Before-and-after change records
= Beginning of Section =
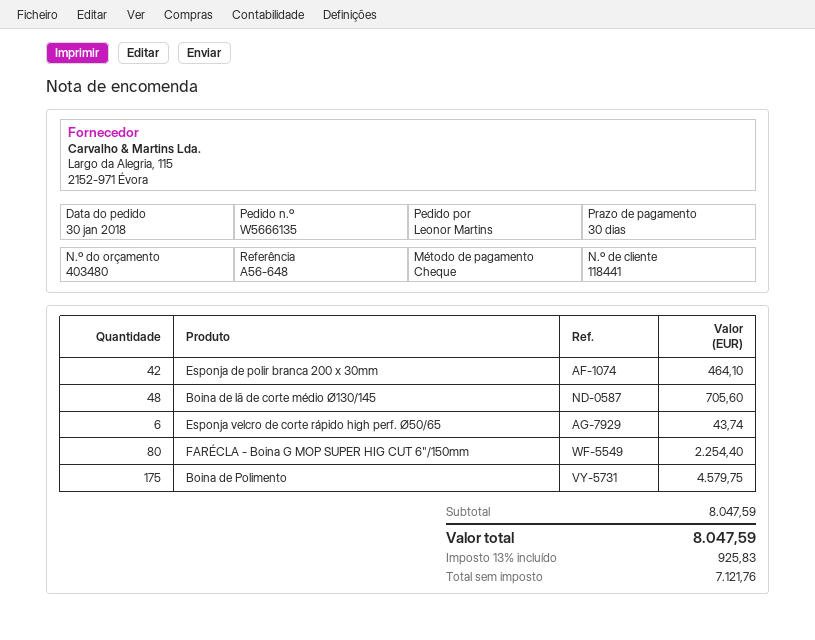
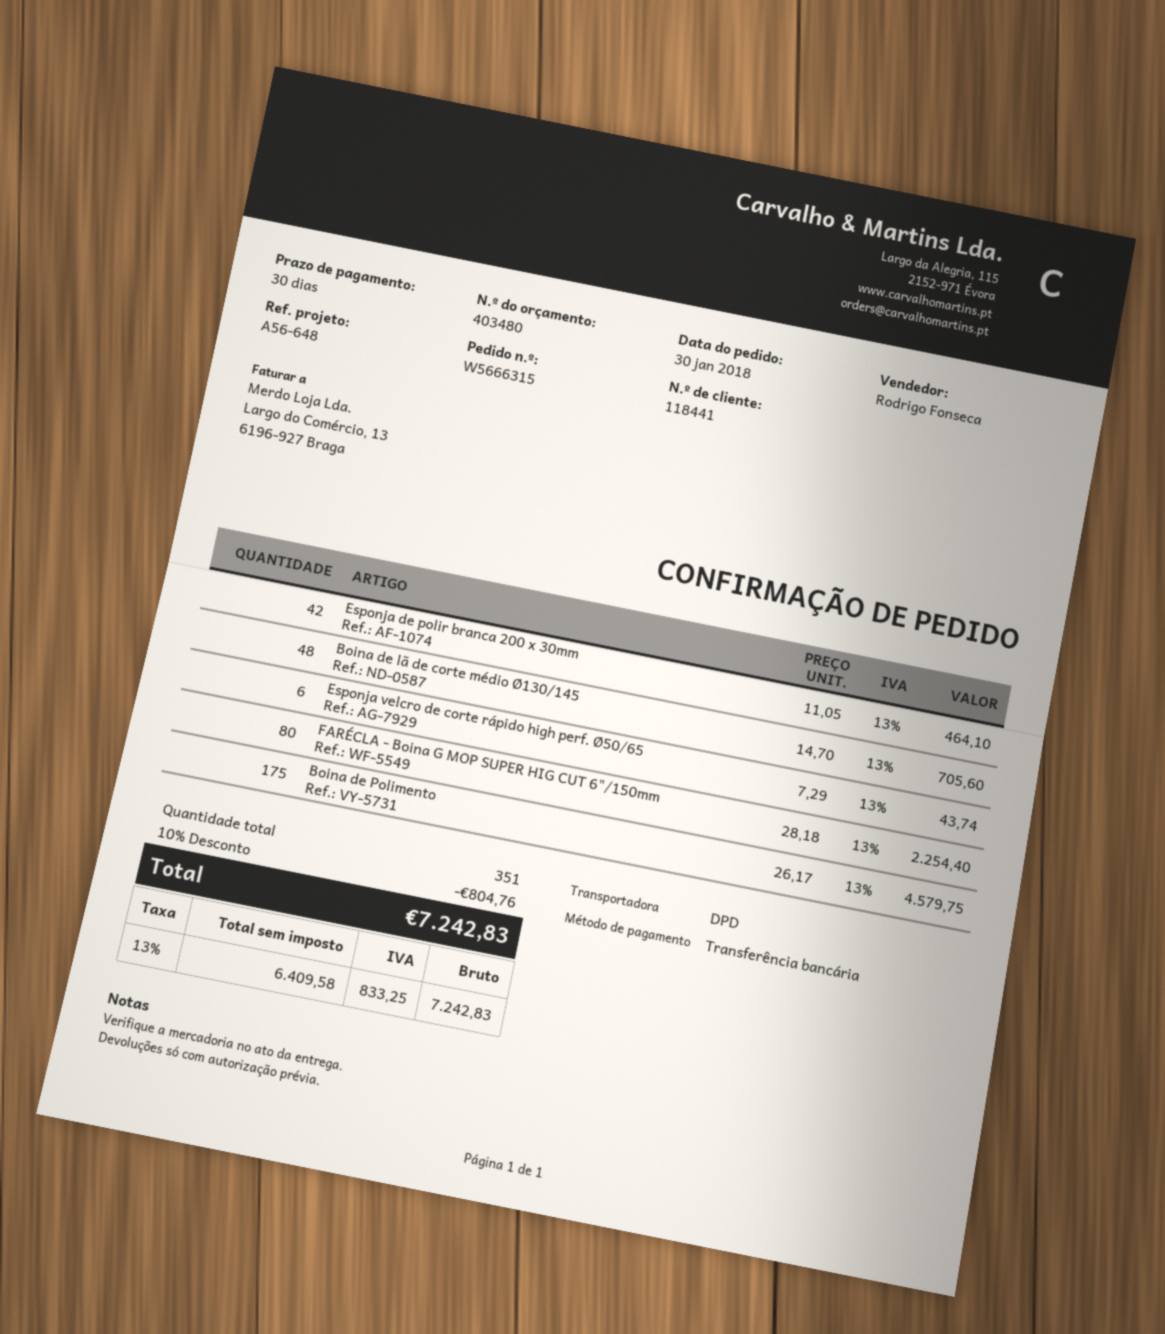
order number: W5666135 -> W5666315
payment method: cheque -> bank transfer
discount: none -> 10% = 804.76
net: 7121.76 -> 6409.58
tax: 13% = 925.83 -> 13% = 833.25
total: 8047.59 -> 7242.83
= End of Section =
§ What is being asked:
Please extract exactly, and only, the lines from the line containing "net: 7121.76 -> 6409.58" through the last line of the records.

§ Answer section:
net: 7121.76 -> 6409.58
tax: 13% = 925.83 -> 13% = 833.25
total: 8047.59 -> 7242.83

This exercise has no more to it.